- Problem to solve -
Instruction for the entries that follow: retype exactly the lines from the line with "MEXICO | 201712_%" to the line with "row order: 201712_% Share of overall DX_Q ascending", both included, and omit all others.

┌─ Dataset extract

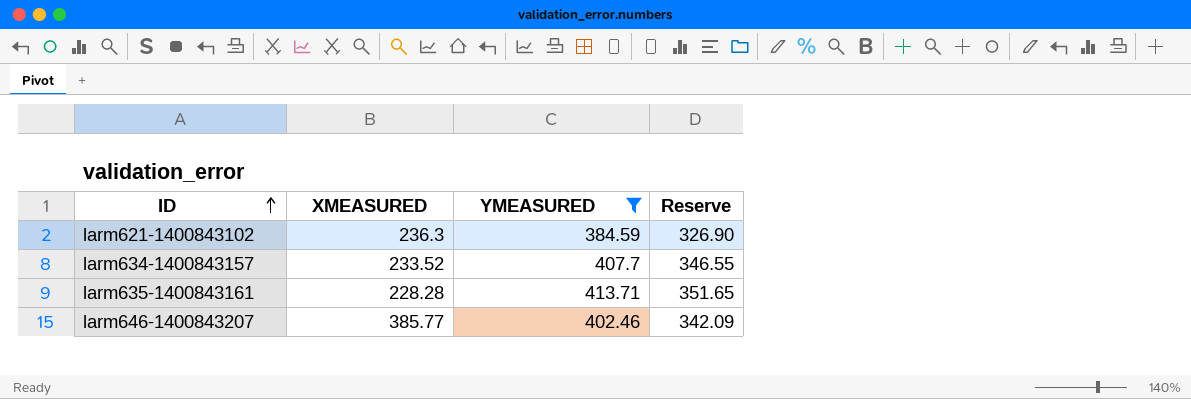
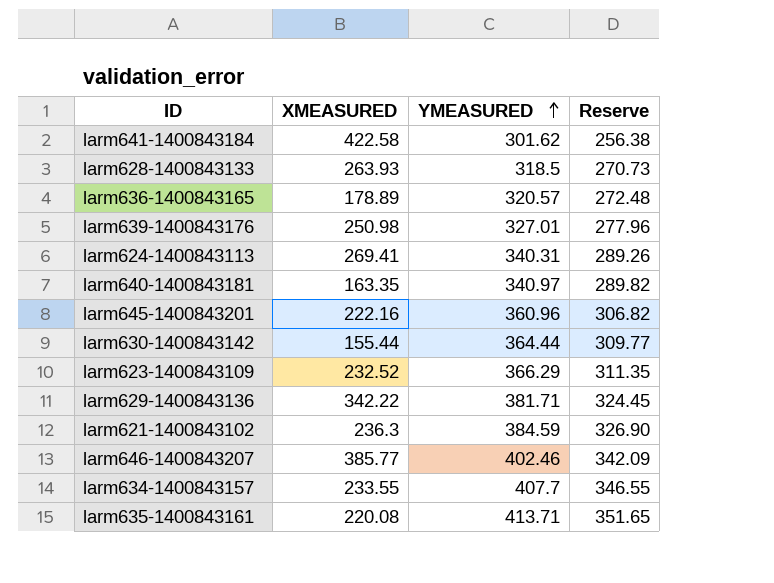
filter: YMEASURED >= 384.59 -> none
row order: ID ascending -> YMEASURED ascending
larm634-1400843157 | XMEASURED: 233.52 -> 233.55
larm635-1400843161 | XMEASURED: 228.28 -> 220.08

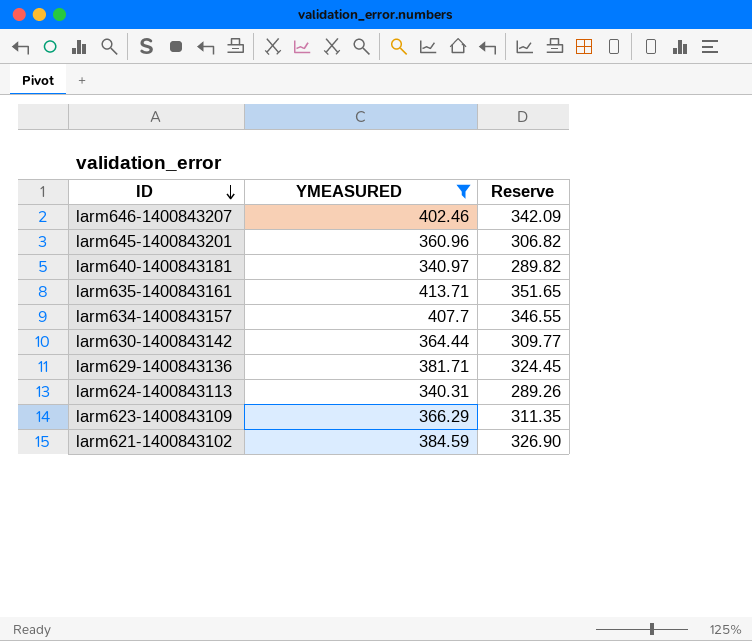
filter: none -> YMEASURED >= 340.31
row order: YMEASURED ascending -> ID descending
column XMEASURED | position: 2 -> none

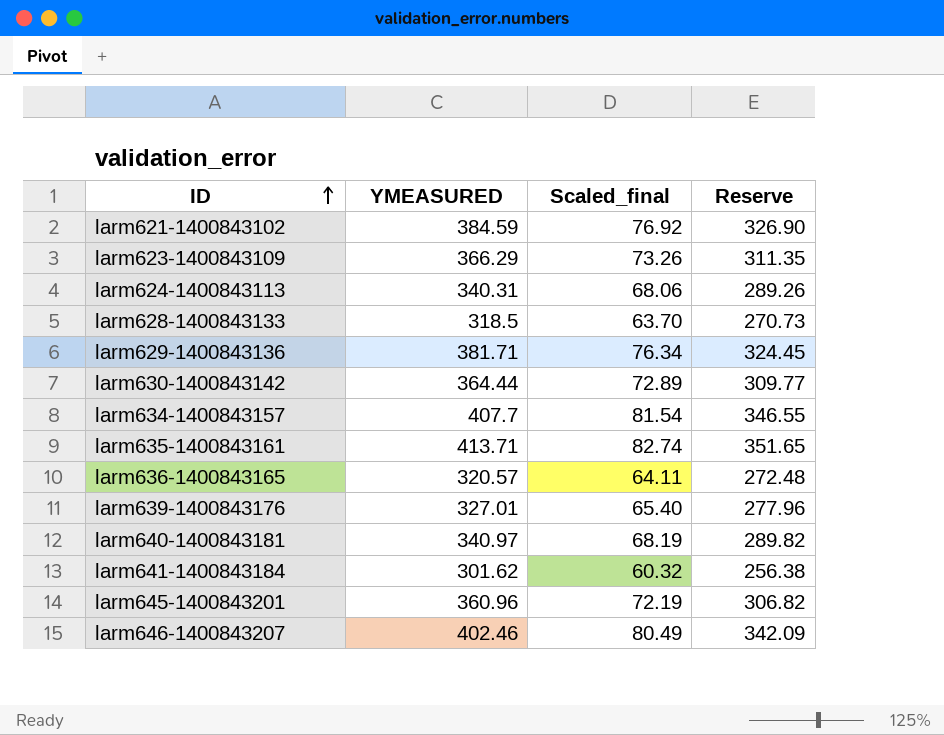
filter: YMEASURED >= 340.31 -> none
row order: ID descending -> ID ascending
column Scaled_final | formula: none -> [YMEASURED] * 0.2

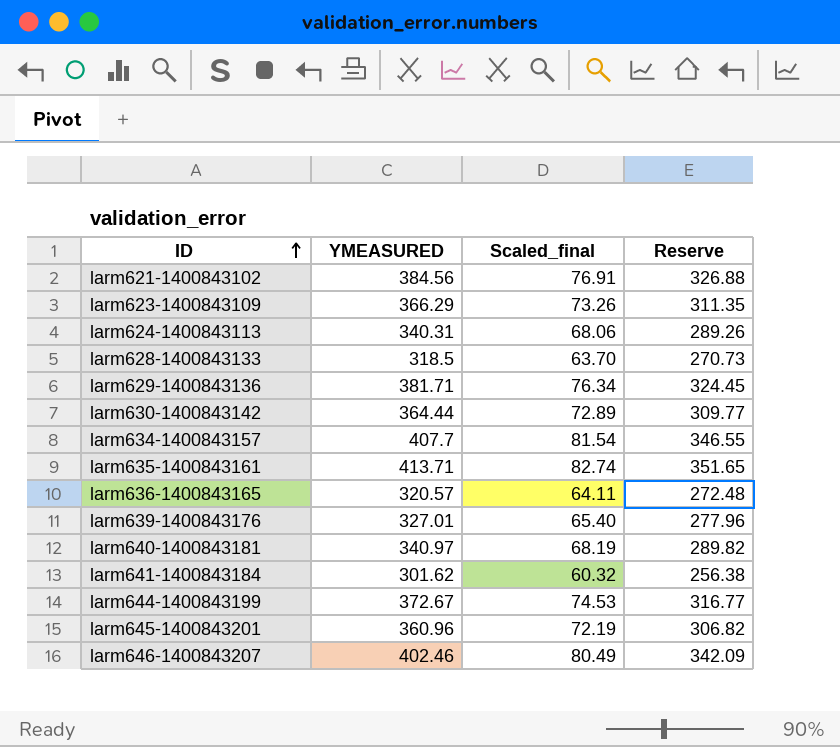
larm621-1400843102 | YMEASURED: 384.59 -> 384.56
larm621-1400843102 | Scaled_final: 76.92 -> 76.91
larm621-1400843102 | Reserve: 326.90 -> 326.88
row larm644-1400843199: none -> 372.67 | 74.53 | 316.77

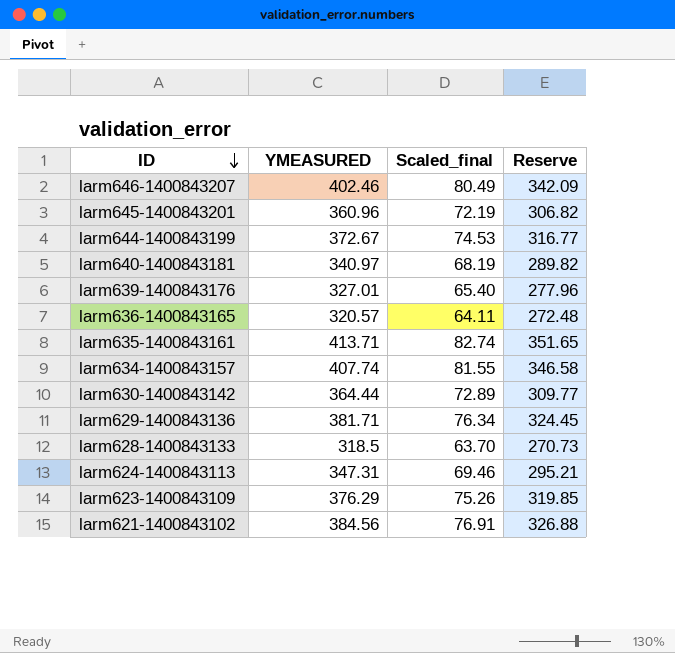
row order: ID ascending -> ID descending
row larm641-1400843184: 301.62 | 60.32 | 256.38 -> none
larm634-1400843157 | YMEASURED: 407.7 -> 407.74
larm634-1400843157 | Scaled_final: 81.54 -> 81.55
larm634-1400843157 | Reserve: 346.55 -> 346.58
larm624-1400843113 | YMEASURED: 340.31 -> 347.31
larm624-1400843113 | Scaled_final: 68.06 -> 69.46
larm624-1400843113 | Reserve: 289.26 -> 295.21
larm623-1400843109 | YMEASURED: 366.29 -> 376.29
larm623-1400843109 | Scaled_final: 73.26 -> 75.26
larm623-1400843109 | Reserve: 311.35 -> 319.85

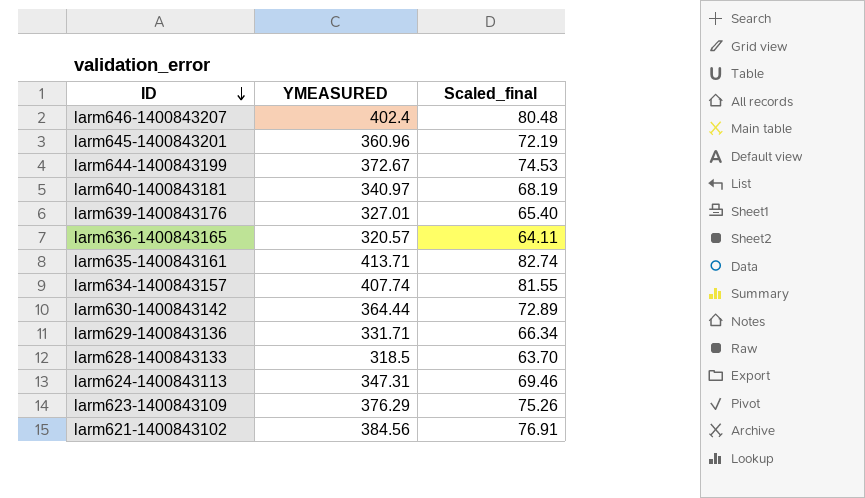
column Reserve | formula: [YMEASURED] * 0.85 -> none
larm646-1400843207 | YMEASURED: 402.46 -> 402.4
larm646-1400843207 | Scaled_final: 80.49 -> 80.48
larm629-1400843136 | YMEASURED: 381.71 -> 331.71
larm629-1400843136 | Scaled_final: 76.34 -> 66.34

└─
┌─ Dataset extract

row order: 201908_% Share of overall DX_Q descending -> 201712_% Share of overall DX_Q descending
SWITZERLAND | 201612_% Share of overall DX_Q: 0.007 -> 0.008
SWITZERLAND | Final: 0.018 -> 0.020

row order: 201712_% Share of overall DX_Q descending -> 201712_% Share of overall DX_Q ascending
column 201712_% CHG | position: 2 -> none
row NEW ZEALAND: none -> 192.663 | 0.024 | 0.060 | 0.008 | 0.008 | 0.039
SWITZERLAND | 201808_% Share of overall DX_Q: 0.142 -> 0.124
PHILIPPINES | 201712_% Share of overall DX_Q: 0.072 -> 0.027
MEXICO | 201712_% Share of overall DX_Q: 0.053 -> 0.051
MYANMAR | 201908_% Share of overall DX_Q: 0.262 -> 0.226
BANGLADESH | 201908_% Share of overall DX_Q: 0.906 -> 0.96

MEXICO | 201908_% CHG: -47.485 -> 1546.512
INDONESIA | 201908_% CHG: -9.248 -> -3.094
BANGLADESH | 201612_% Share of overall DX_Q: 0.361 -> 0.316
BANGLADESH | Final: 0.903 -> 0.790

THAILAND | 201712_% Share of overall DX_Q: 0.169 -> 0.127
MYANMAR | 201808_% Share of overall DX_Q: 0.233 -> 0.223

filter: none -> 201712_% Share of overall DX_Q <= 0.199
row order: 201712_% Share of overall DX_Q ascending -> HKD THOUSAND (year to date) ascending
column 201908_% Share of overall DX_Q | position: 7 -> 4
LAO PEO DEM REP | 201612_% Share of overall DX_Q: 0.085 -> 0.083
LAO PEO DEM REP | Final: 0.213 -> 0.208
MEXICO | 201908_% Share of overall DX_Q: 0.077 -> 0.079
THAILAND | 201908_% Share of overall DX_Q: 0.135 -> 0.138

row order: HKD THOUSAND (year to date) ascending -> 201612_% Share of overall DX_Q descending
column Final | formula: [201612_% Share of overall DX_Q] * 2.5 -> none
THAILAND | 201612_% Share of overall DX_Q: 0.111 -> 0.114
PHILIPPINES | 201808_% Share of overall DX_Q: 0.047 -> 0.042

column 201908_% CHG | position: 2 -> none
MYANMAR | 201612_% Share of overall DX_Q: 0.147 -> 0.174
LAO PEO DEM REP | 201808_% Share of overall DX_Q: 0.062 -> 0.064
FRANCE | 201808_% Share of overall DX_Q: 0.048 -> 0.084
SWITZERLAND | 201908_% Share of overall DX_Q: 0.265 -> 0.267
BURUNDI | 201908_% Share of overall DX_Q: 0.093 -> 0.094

└─

- Solution to this problem -
MEXICO | 201712_% Share of overall DX_Q: 0.053 -> 0.051
MYANMAR | 201908_% Share of overall DX_Q: 0.262 -> 0.226
BANGLADESH | 201908_% Share of overall DX_Q: 0.906 -> 0.96

MEXICO | 201908_% CHG: -47.485 -> 1546.512
INDONESIA | 201908_% CHG: -9.248 -> -3.094
BANGLADESH | 201612_% Share of overall DX_Q: 0.361 -> 0.316
BANGLADESH | Final: 0.903 -> 0.790

THAILAND | 201712_% Share of overall DX_Q: 0.169 -> 0.127
MYANMAR | 201808_% Share of overall DX_Q: 0.233 -> 0.223

filter: none -> 201712_% Share of overall DX_Q <= 0.199
row order: 201712_% Share of overall DX_Q ascending -> HKD THOUSAND (year to date) ascending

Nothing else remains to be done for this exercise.